Le fonti convergono su un profilo ibrido fra giornalismo professionale, consulenza di comunicazione e public affairs. Il profilo di Competere indica attività nella comunicazione dal 2000 e giornalismo dal 2006; la pagina LinkedIn del 2015 descrive esperienza in relazioni esterne e consulenza direzionale.
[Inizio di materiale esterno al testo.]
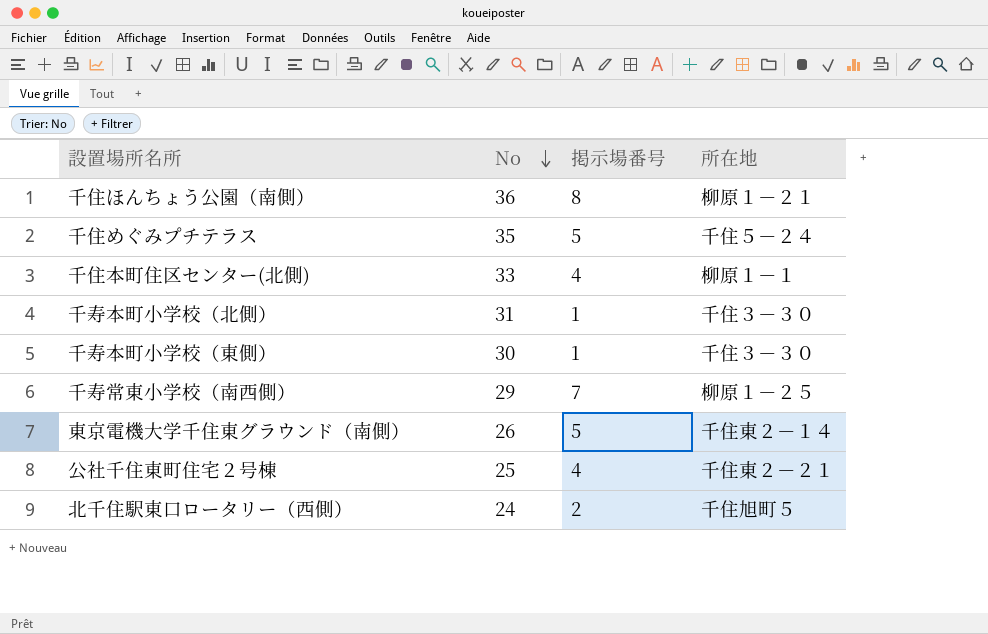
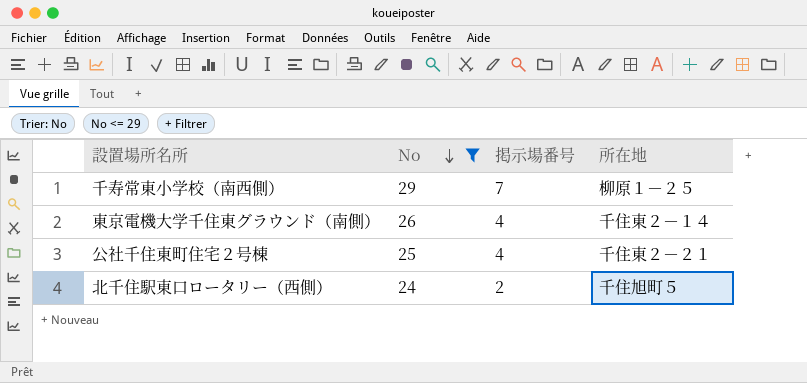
filter: none -> No <= 29
東京電機大学千住東グラウンド（南側） | 掲示場番号: 5 -> 4

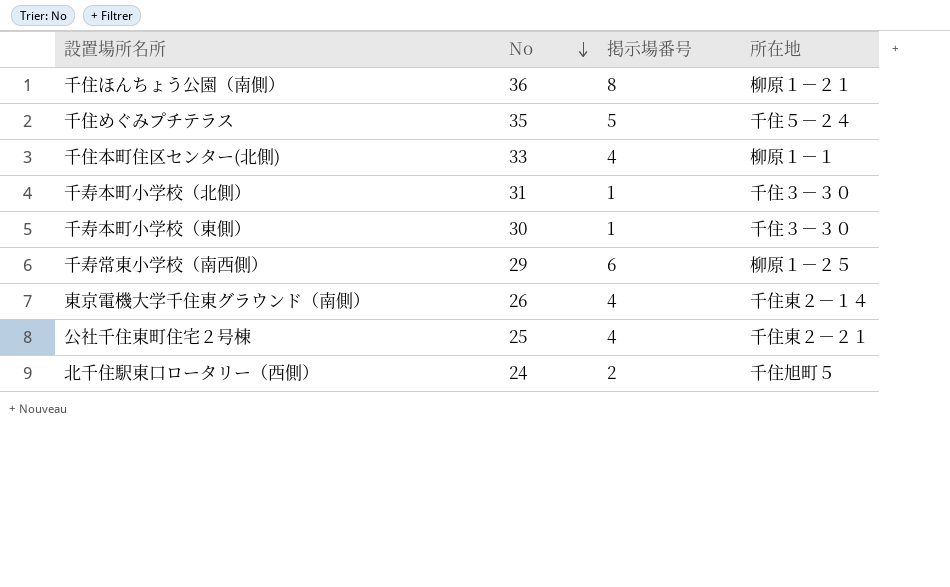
filter: No <= 29 -> none
千寿常東小学校（南西側） | 掲示場番号: 7 -> 6

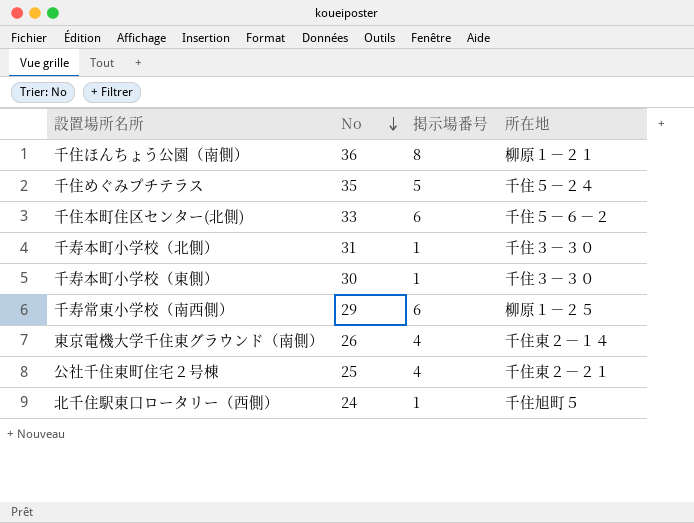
千住本町住区センター(北側) | 掲示場番号: 4 -> 6
千住本町住区センター(北側) | 所在地: 柳原１－１ -> 千住５－６－２
北千住駅東口ロータリー（西側） | 掲示場番号: 2 -> 1

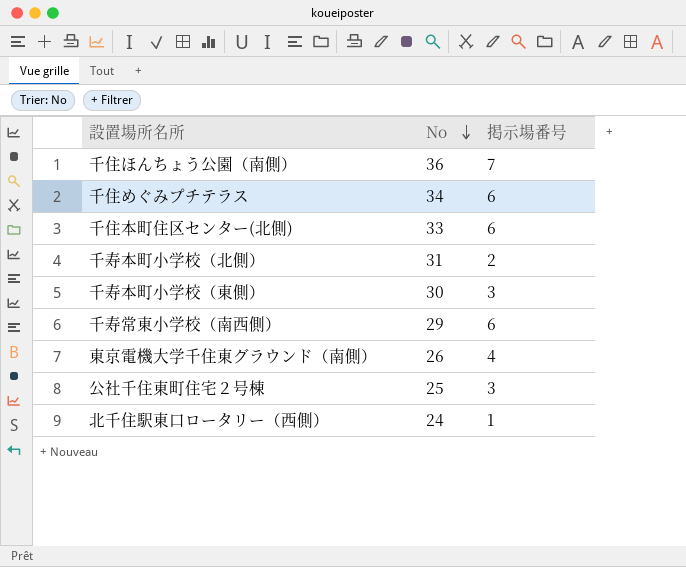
column 所在地 | position: 4 -> none
千住ほんちょう公園（南側） | 掲示場番号: 8 -> 7
千住めぐみプチテラス | No: 35 -> 34
千住めぐみプチテラス | 掲示場番号: 5 -> 6
千寿本町小学校（北側） | 掲示場番号: 1 -> 2
千寿本町小学校（東側） | 掲示場番号: 1 -> 3
公社千住東町住宅２号棟 | 掲示場番号: 4 -> 3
Questi dati provengono da biografie professionali e dall'interessato, non da un audit indipendente. Sono adeguati per descrivere come il profilo si presenta pubblicamente, ma non per certificare incarichi, risultati o cariche oltre quanto riportato nelle fonti.
Il caso è utile per capire come i confini professionali possano sovrapporsi: una competenza giornalistica può aiutare a comprendere notiziabilità e linguaggi dei media, mentre la consulenza di comunicazione parte dagli obiettivi di un'organizzazione. La separazione dei mandati resta essenziale.
Come valutare un consulente di comunicazione o public affairs?
Valuta metodo, trasparenza, conflitti, capacità di ascolto e risultati misurabili, non soltanto notorietà o rete di contatti. Un professionista dovrebbe spiegare obiettivi, pubblici, attività, responsabilità, criteri di successo, fonti e limiti, oltre a proteggere informazioni riservate senza diffondere contenuti ingannevoli.
Domande utili:
- Qual è il problema organizzativo da risolvere?
- Chi sono committente e pubblici coinvolti?
- Quali attività sono comprese e quali escluse?
- Come vengono gestiti conflitti d'interesse e dati riservati?
- Quali indicatori misurano comprensione, fiducia e comportamento?
- Chi approva messaggi e fonti prima della diffusione?
- Come vengono corretti errori pubblici?
Fonti e data di verifica
Pagina verificata il 30 agosto 2026. Le informazioni personali sono limitate a fonti pubbliche dell'interessato o dell'organizzazione; non sono stati riutilizzati testo, domande o risposte di precedenti interviste come nuovo contenuto.